## Dataset records:
----

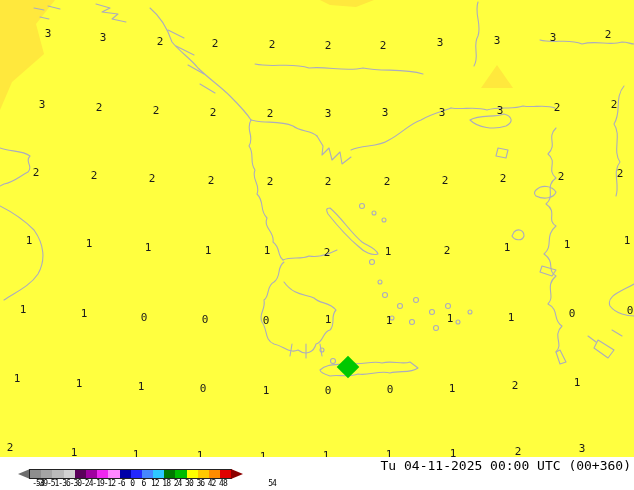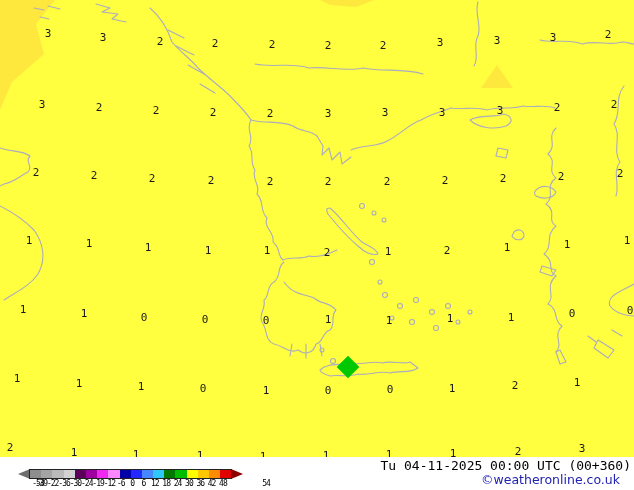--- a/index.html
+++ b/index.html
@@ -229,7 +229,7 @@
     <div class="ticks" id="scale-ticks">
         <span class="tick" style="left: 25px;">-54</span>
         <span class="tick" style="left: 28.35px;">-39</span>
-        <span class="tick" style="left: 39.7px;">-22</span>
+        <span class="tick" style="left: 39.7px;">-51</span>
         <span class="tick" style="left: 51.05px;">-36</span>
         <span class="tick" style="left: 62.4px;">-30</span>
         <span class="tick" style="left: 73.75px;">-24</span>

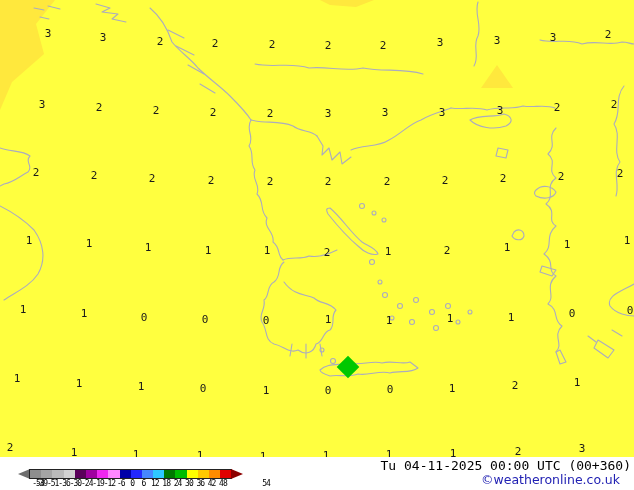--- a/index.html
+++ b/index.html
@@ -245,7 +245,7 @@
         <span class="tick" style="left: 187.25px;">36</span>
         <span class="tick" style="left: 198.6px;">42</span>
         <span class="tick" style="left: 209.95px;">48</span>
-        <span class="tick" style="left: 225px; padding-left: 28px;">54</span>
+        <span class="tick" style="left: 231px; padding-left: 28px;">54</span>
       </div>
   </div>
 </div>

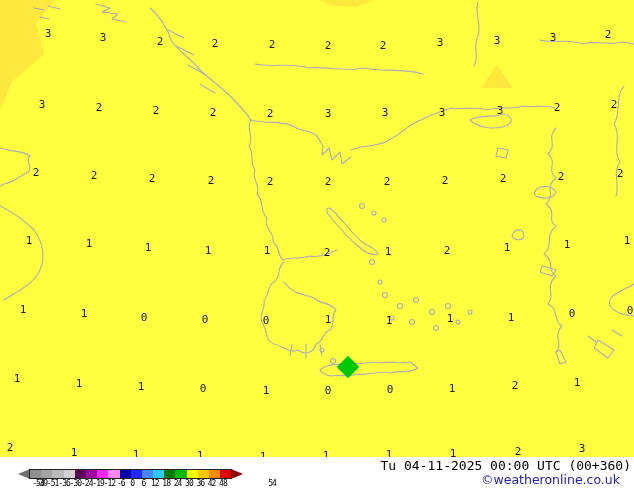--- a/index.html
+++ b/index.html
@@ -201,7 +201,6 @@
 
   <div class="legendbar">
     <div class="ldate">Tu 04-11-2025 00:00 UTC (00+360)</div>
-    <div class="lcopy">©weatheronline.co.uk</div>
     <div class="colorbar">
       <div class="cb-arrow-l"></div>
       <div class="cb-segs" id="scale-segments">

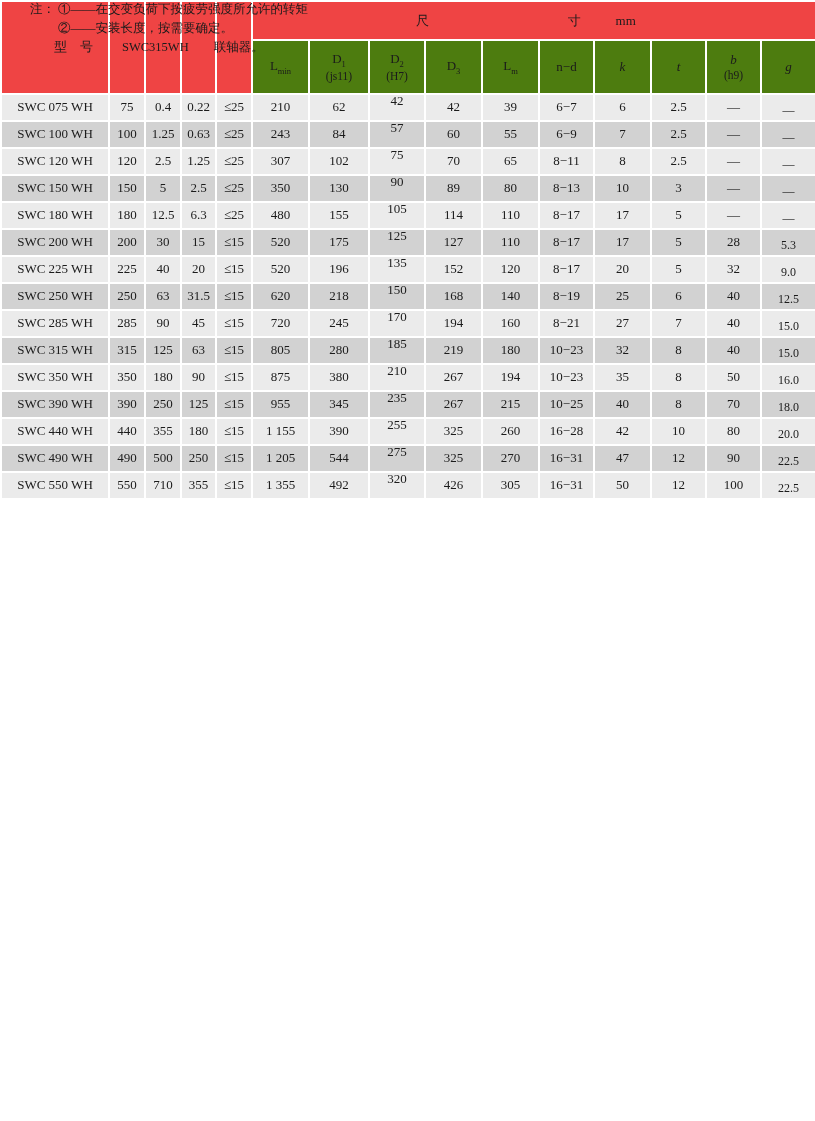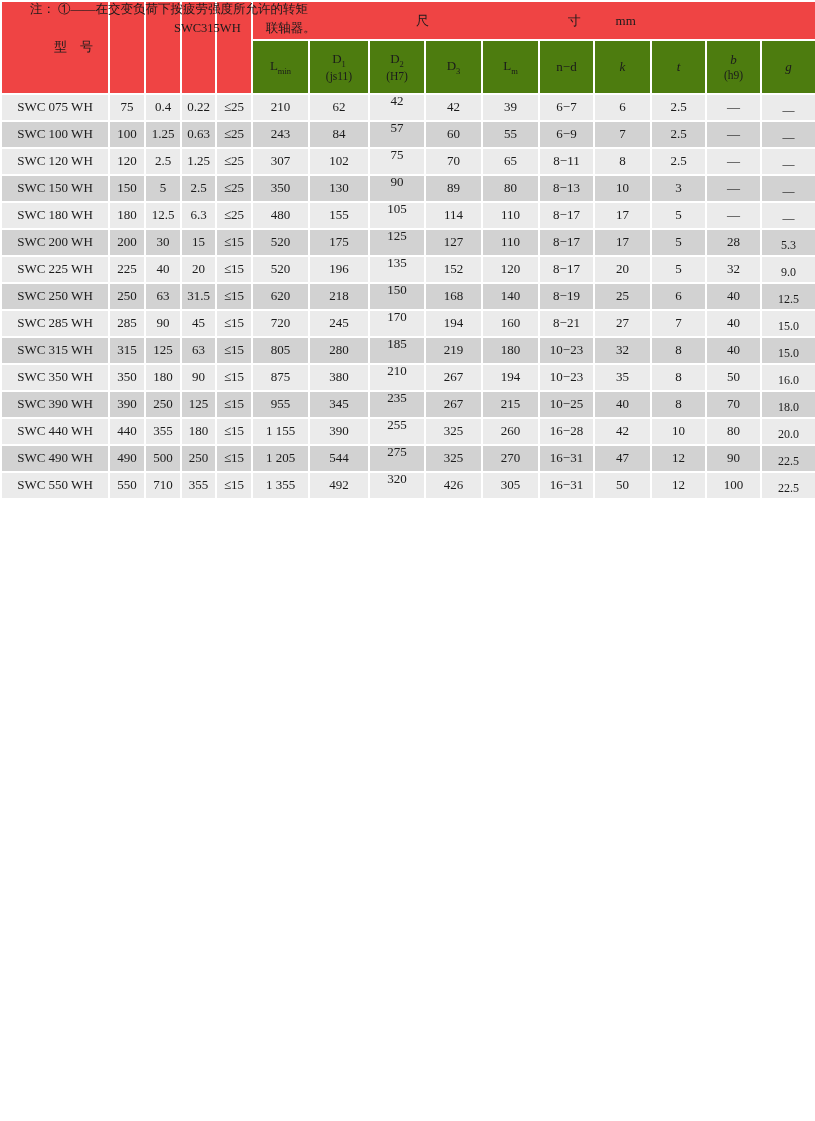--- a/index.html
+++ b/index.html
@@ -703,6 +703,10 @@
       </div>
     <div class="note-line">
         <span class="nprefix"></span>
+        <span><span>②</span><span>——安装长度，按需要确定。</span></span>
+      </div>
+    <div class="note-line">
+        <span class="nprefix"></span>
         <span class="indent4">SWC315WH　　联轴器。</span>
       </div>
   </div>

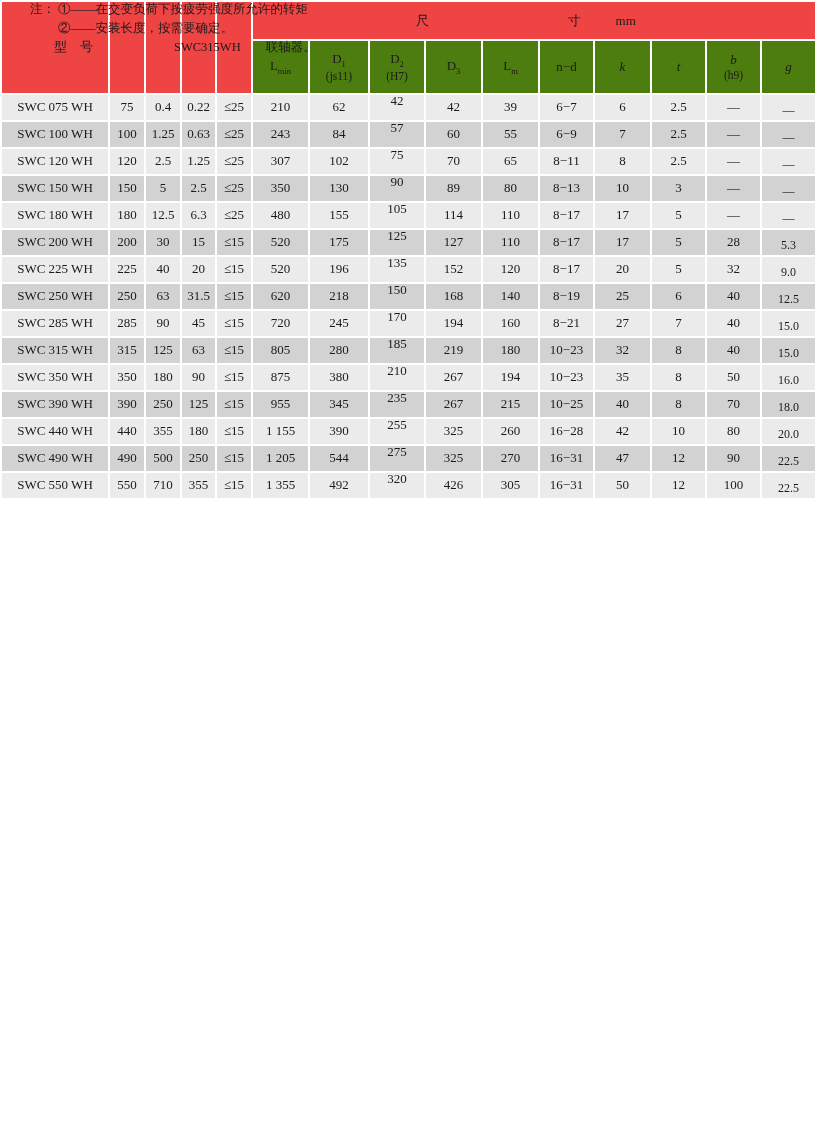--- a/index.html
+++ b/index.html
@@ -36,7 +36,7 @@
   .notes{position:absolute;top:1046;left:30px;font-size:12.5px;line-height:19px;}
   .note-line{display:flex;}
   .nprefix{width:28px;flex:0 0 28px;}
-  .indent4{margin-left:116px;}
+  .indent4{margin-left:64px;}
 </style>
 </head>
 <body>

----

## What you should do:
Nothing but the pictures should be left out when the listing above is transcribed.

## Reply:
--- a/index.html
+++ b/index.html
@@ -229,7 +229,7 @@
     <div class="ticks" id="scale-ticks">
         <span class="tick" style="left: 25px;">-54</span>
         <span class="tick" style="left: 28.35px;">-39</span>
-        <span class="tick" style="left: 39.7px;">-22</span>
+        <span class="tick" style="left: 39.7px;">-51</span>
         <span class="tick" style="left: 51.05px;">-36</span>
         <span class="tick" style="left: 62.4px;">-30</span>
         <span class="tick" style="left: 73.75px;">-24</span>

--- a/index.html
+++ b/index.html
@@ -245,7 +245,7 @@
         <span class="tick" style="left: 187.25px;">36</span>
         <span class="tick" style="left: 198.6px;">42</span>
         <span class="tick" style="left: 209.95px;">48</span>
-        <span class="tick" style="left: 225px; padding-left: 28px;">54</span>
+        <span class="tick" style="left: 231px; padding-left: 28px;">54</span>
       </div>
   </div>
 </div>

--- a/index.html
+++ b/index.html
@@ -201,7 +201,6 @@
 
   <div class="legendbar">
     <div class="ldate">Tu 04-11-2025 00:00 UTC (00+360)</div>
-    <div class="lcopy">©weatheronline.co.uk</div>
     <div class="colorbar">
       <div class="cb-arrow-l"></div>
       <div class="cb-segs" id="scale-segments">

--- a/index.html
+++ b/index.html
@@ -703,6 +703,10 @@
       </div>
     <div class="note-line">
         <span class="nprefix"></span>
+        <span><span>②</span><span>——安装长度，按需要确定。</span></span>
+      </div>
+    <div class="note-line">
+        <span class="nprefix"></span>
         <span class="indent4">SWC315WH　　联轴器。</span>
       </div>
   </div>

--- a/index.html
+++ b/index.html
@@ -36,7 +36,7 @@
   .notes{position:absolute;top:1046;left:30px;font-size:12.5px;line-height:19px;}
   .note-line{display:flex;}
   .nprefix{width:28px;flex:0 0 28px;}
-  .indent4{margin-left:116px;}
+  .indent4{margin-left:64px;}
 </style>
 </head>
 <body>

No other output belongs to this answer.